Deux autres séries travaillent cette même idée, associant deux formes ou deux principes opposés, jouant du frottement entre artisanat (terre) et industrie (fauteuils en acier chromé). Avec « Constellations » et « Relativité générale », Scurti démonte, déplace et transforme « Diamond Chair », la chaise du designer Harry Bertoïa. Déjà en 1994, ses « Chairs », couvercles de boîtes de conserve modifiés et agrandis en chaises, faisaient bouger les frontières art/design. Ici, les élastiques tendus entre les pieds des chaises Bertoïa des « Constellations » les déforment, dessinant une théorie de lignes. L’ensemble très sculptural de « Relativité générale », en suspension dans l’espace, associe des sphères recouvertes de morceaux de journaux aux assises des chaises en filetage d’acier, certaines au mur, d’autres au plafond, transformant ces éléments fonctionnels et organiques en sculptures légères.

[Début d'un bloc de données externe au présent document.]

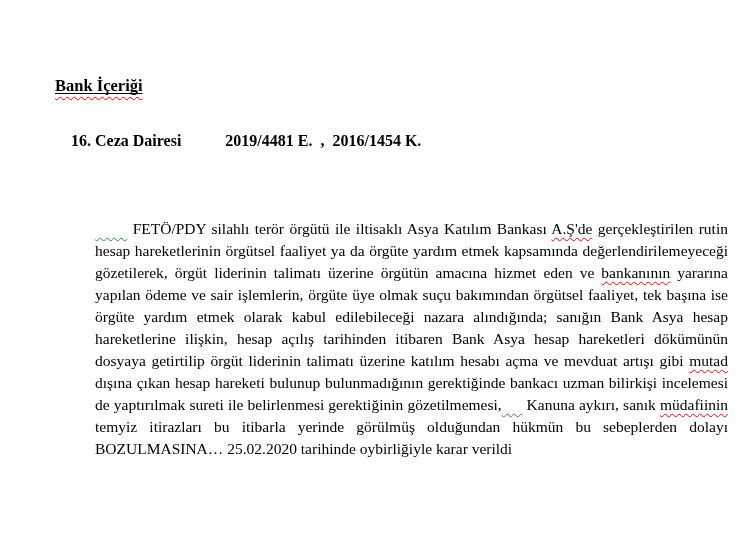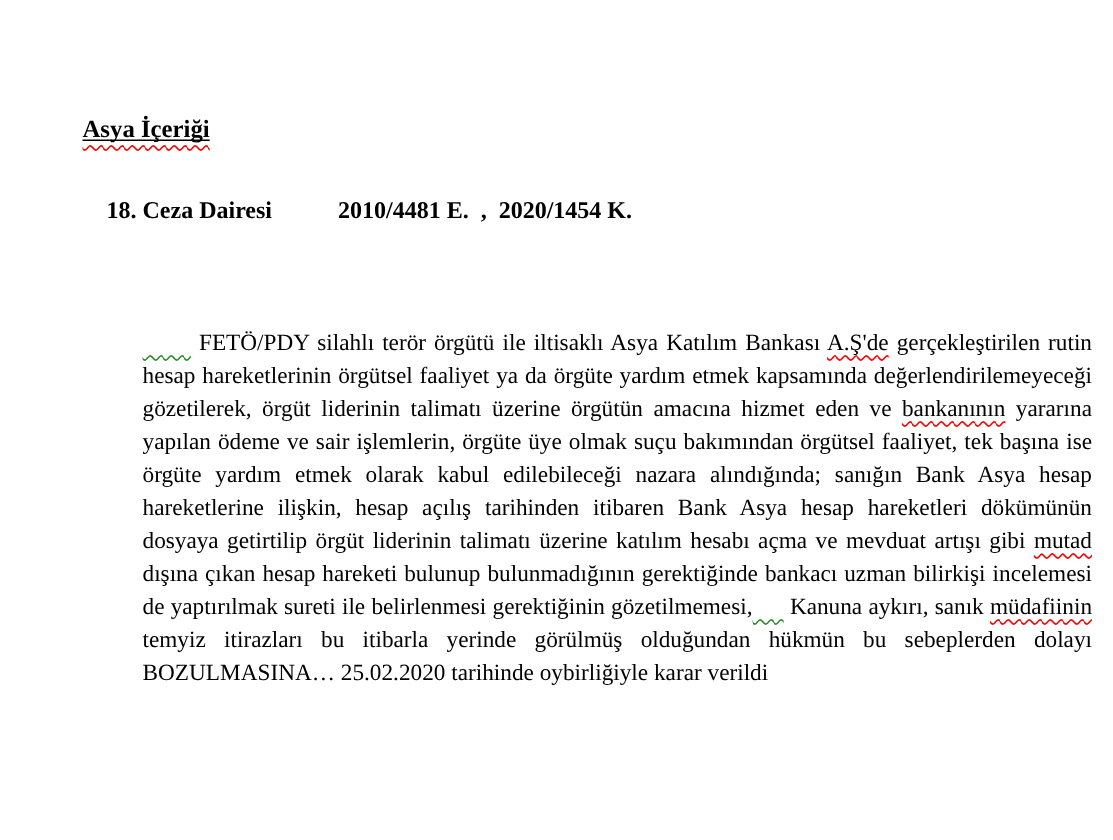"Asya İçeriği" span.heading-solid { text: Asya -> Bank }
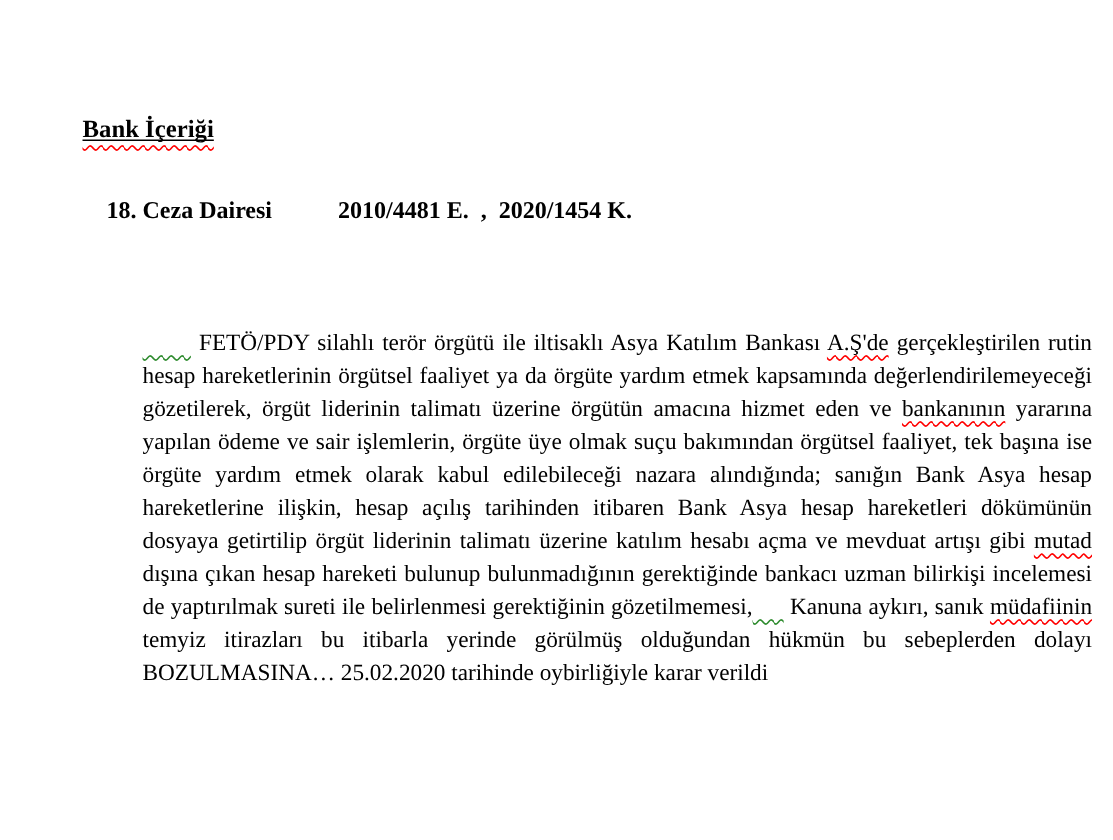"18. Ceza Dairesi" span { text: 18 -> 16 }
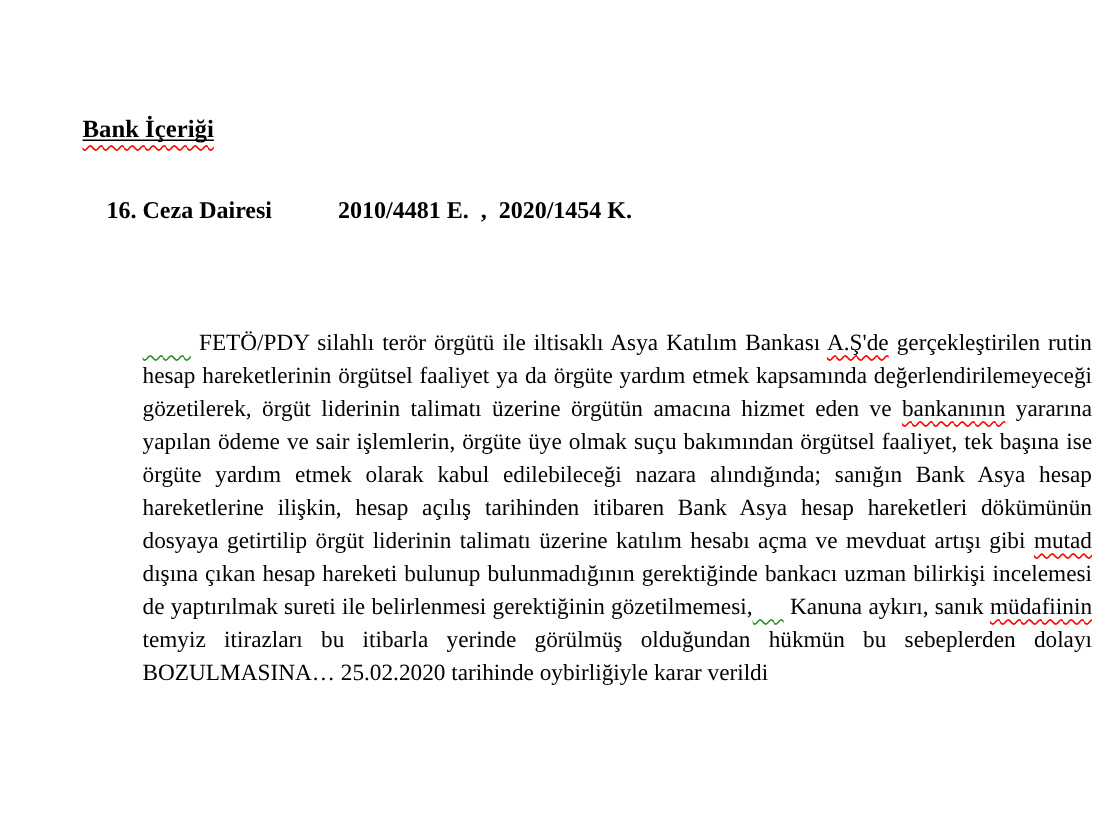"2010/4481 E. , 2020/1454 K." span.case-numbers { text: 2010/4481 E.  ,  2020/1454 -> 2019/4481 E.  ,  2016/1454 }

Scurti déjoue les formes, pour mieux les faire monter en signification, imaginant des passages entre image et texte, traduisant des jeux de mots en images, citant volontiers Francis Ponge (« Le cageot »). « Parti pris des choses égale compte tenu des mots », écrit Ponge. Scurti, comme Ponge, cherche à aller « dans les choses », travaillant ses formes « compte tenu de la matière ». Leur qualité poétique n’a d’autre source qu’un regard aigu sur les matériaux. Le corps y est toujours présent : dans « Empty Worlds », les stries dorées chaotiques des jarres font penser à des trachées ou des gorges. Pas étonnant que Vanessa Le Mat ait proposé une performance chorégraphique, le 2 mai, au sein de l’exposition. Entre mime et marche, ses « Walking series » associent corps désarticulé et sens de l’humour. Exactement comme chez Scurti.